Die Freigabe Namibias und anschließend die Abkehr von Apartheid in Südafrika selbst erzwangen dann in den späten 80er und frühen 90er Jahren die Regierungen in London und Washington sowie, jetzt die beiden Vorgenannten unterstützend, auch die Verantwortlichen in der Sowjetunion bzw. Russland. Ziel dieser vornehmlich von dem ebenso brutalen wie genialen britischen Botschafter Sir Robin Renwick („Sir Robin – His Excellent Excellency“) geprägten interventionistischen Diplomatie war, die Regierung des letzten weißen Staatspräsidenten (F.W. de Klerk) zu veranlassen, mit den Oppositionsparteien, darunter vornehmlich dem African National Congress (ANC), eine neue Verfassung auszuhandeln. Nicht aber, wie von Genscher und den meisten anderen Akteuren gefordert, die Kapitulation der Regierung der weißen Afrikaaner. Das letzteres dann 1993 dennoch geschah, war in erster Linie auf das Versagen de Klerks und seiner Mannschaft zurückzuführen. Denn de Klerk, ein durch und durch konservativer Politiker, war in Nichts auf diese Verhandlungen vorbereitet.

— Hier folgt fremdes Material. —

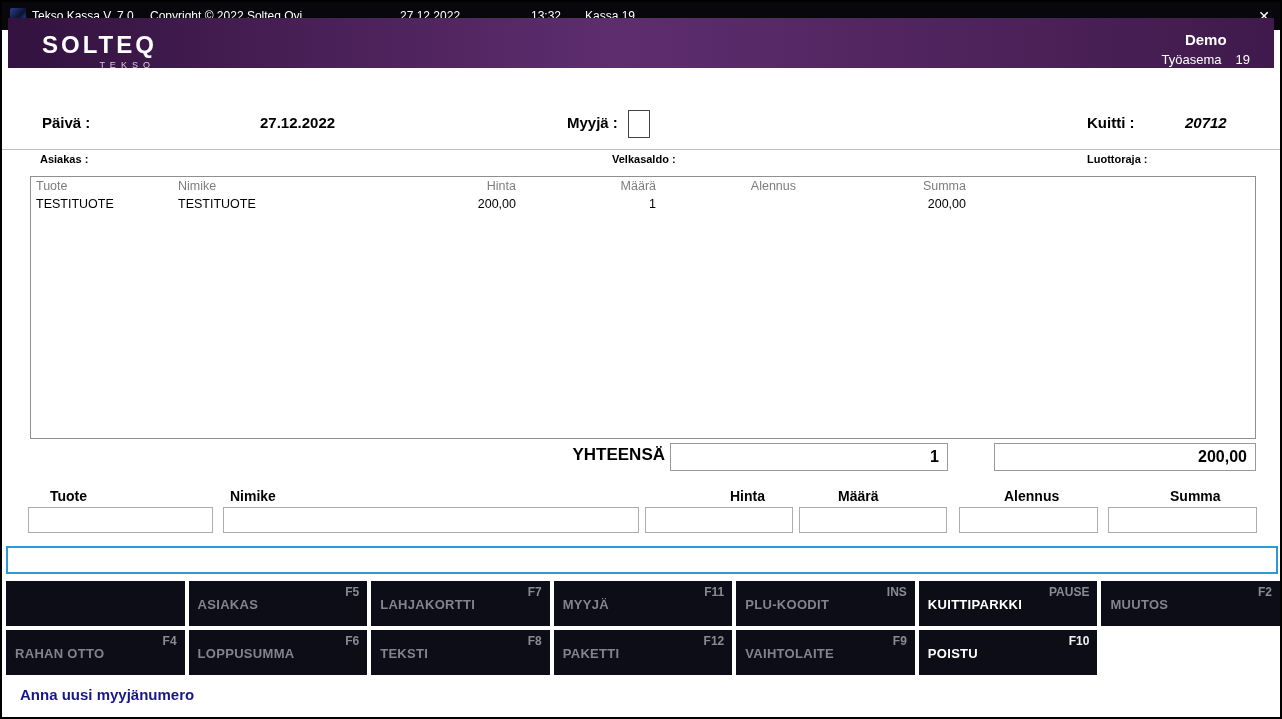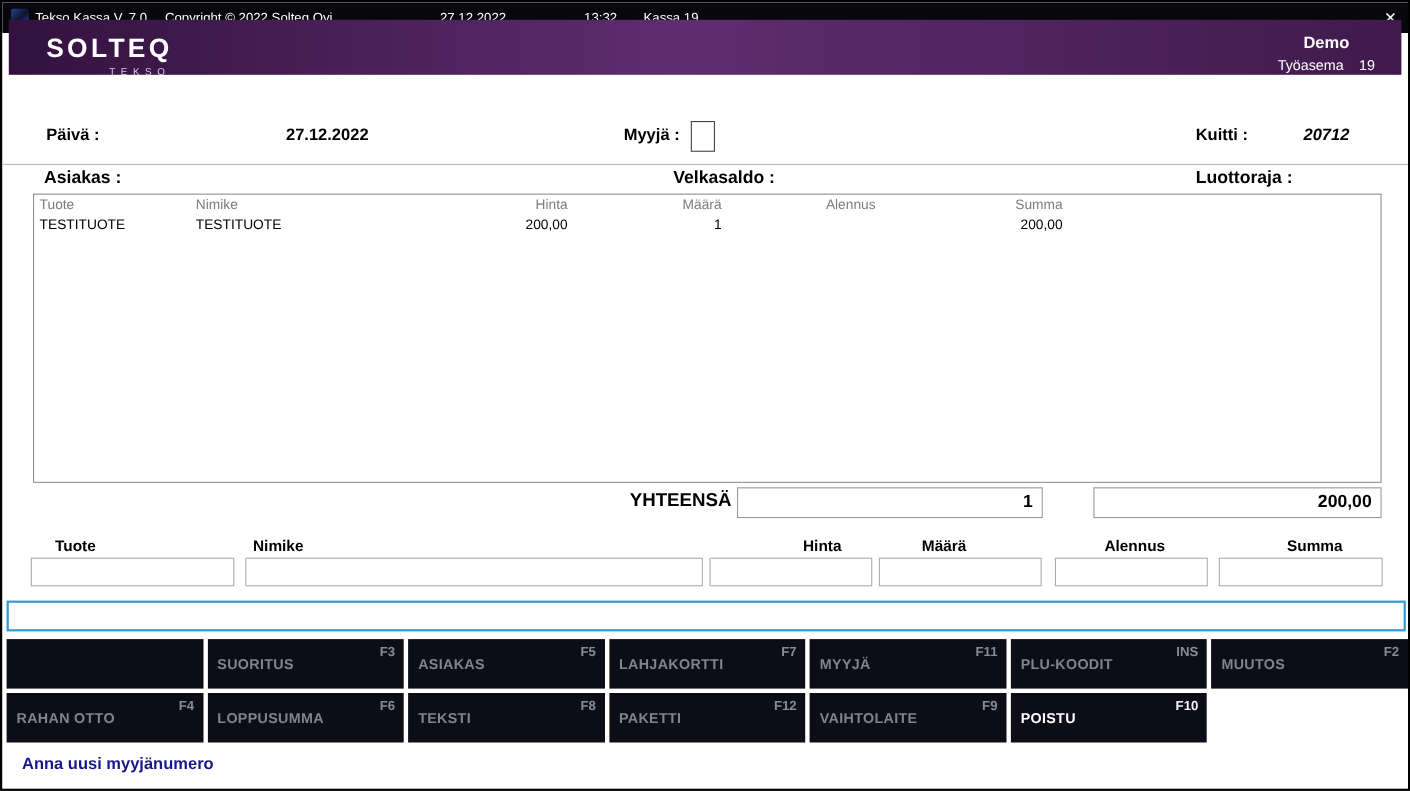--- a/index.html
+++ b/index.html
@@ -45,7 +45,7 @@
   
   .abs { position:absolute; white-space:nowrap; }
   .lbl-lg { font-size:15px; font-weight:700; color:#000; }
-  .lbl-sm { font-size:16px; font-weight:700; color:#000; }
+  .lbl-sm { font-size:11px; font-weight:700; color:#000; }
   .seller-box {
     position:absolute; left:626px; top:108px; width:22px; height:28px;
     border:1px solid #444; background:#fff; text-align:center; font-size:14px;

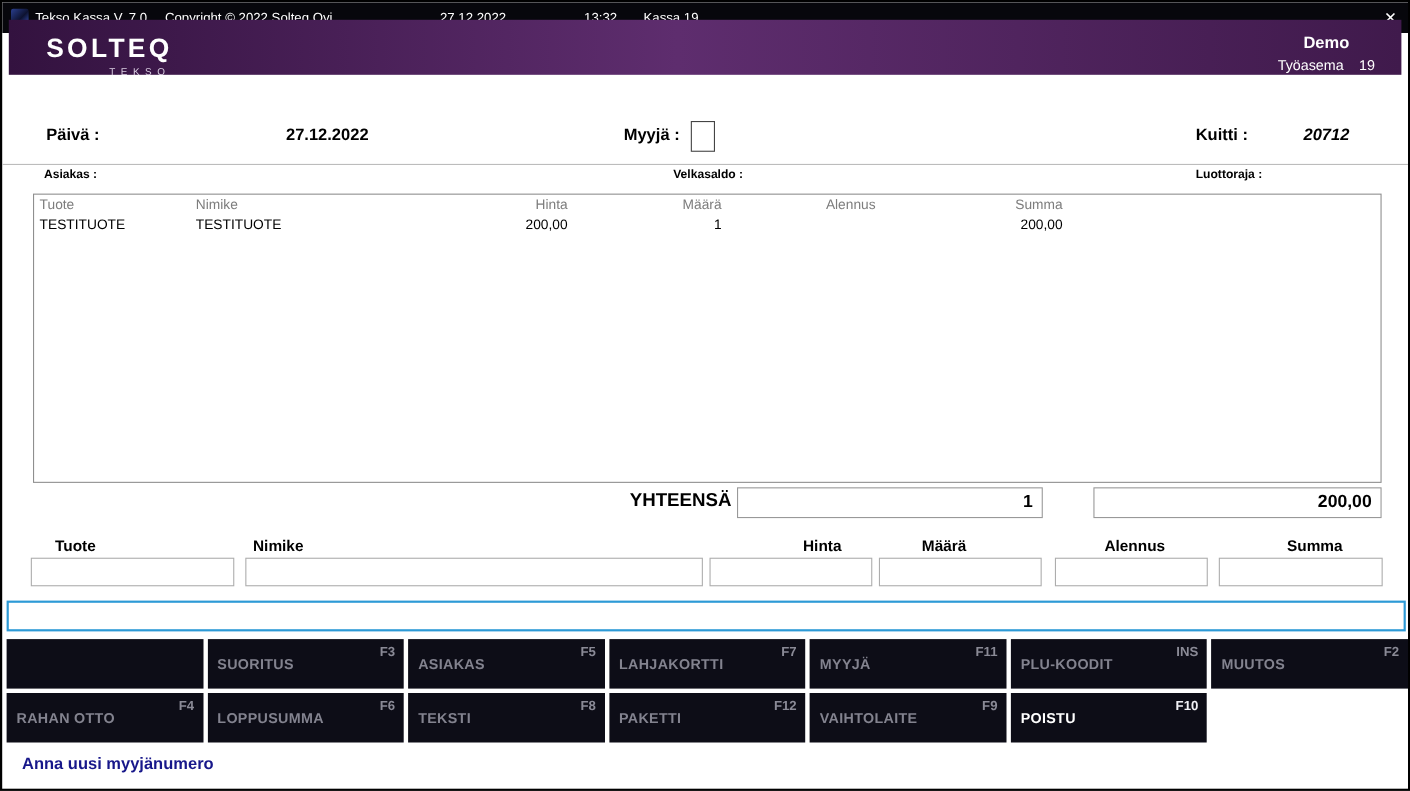--- a/index.html
+++ b/index.html
@@ -191,10 +191,6 @@
       <span class="bkey"></span>
     </div>
     <div class="fbtn">
-      <span class="blabel">SUORITUS</span>
-      <span class="bkey">F3</span>
-    </div>
-    <div class="fbtn">
       <span class="blabel">ASIAKAS</span>
       <span class="bkey">F5</span>
     </div>

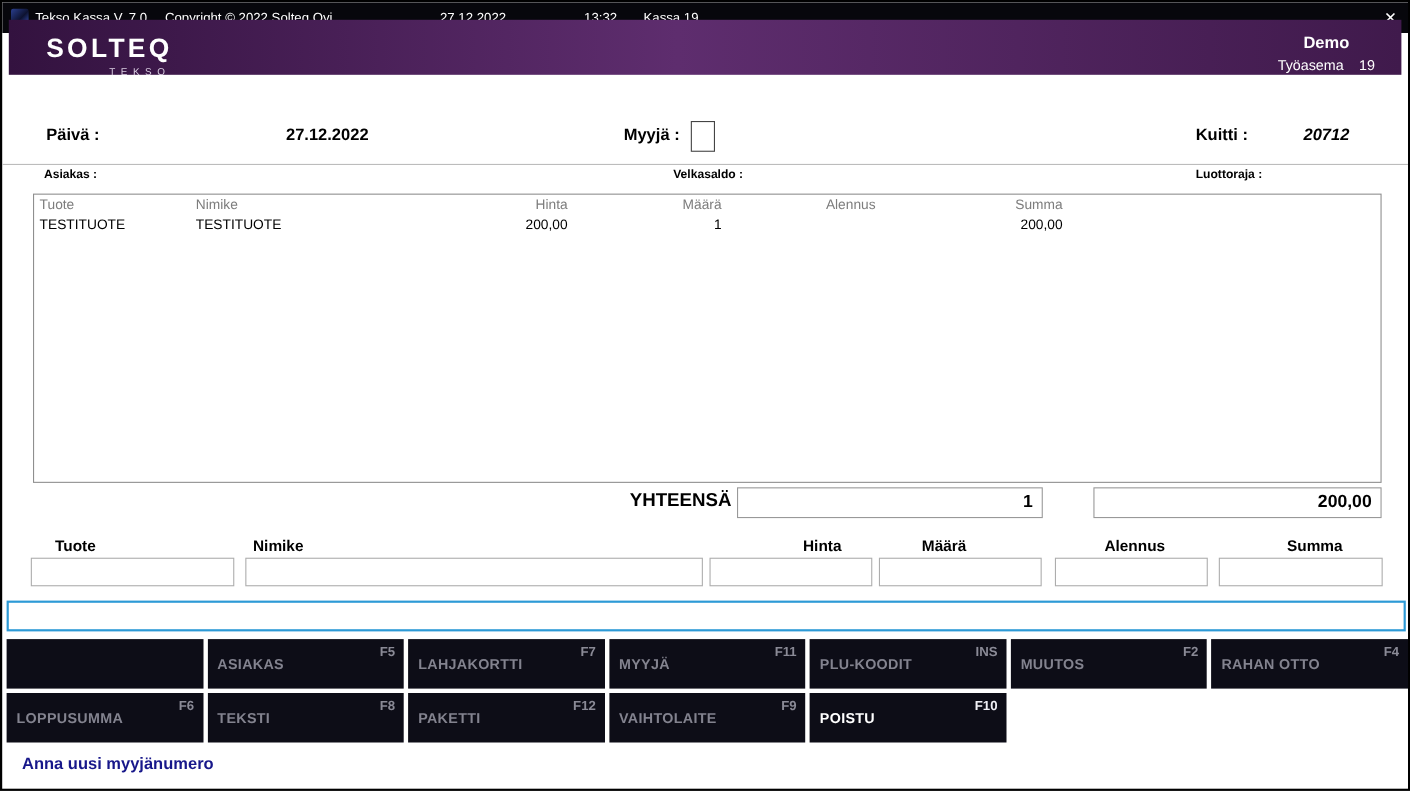--- a/index.html
+++ b/index.html
@@ -206,6 +206,10 @@
       <span class="blabel">PLU-KOODIT</span>
       <span class="bkey">INS</span>
     </div>
+    <div class="fbtn hl">
+      <span class="blabel">KUITTIPARKKI</span>
+      <span class="bkey">PAUSE</span>
+    </div>
 
     <div class="fbtn">
       <span class="blabel">MUUTOS</span>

Er scheiterte also an sich selbst, nahm an ihnen kaum noch teil und konzentrierte sich stattdessen auf eine fragwürdige Neuordnung seines Ehelebens. Die Folge war, dass sich die Verhandlungsparteien in den Jahren 1991-1993 für ihr Land auf eine Verfassung einigten, die sich voll an das deutsche Grundgesetz anlehnt. Dafür sorgten die zahllosen deutschen Verfassungsrechtler, die von Großbritannien jetzt wieder zugelassen!, alle Akteure berieten. Auch die deutschen Berater warfen nicht die auf der Hand liegend Frage auf, ob eine Übertragung des deutschen Grundgesetzes auf ein Land mit unendlich tief gespaltener Bevölkerung, die noch dazu nicht über eine rechtsstaatliche und demokratische Kultur verfügt, erfolgreich sein kann. Einmal mehr dürfte man im britischen Foreign and Commonwealth Office wie schon nach dem Rauswurf Genschers am 17.10.1978 gespottet haben. „We were not always happy with what the Germans said“.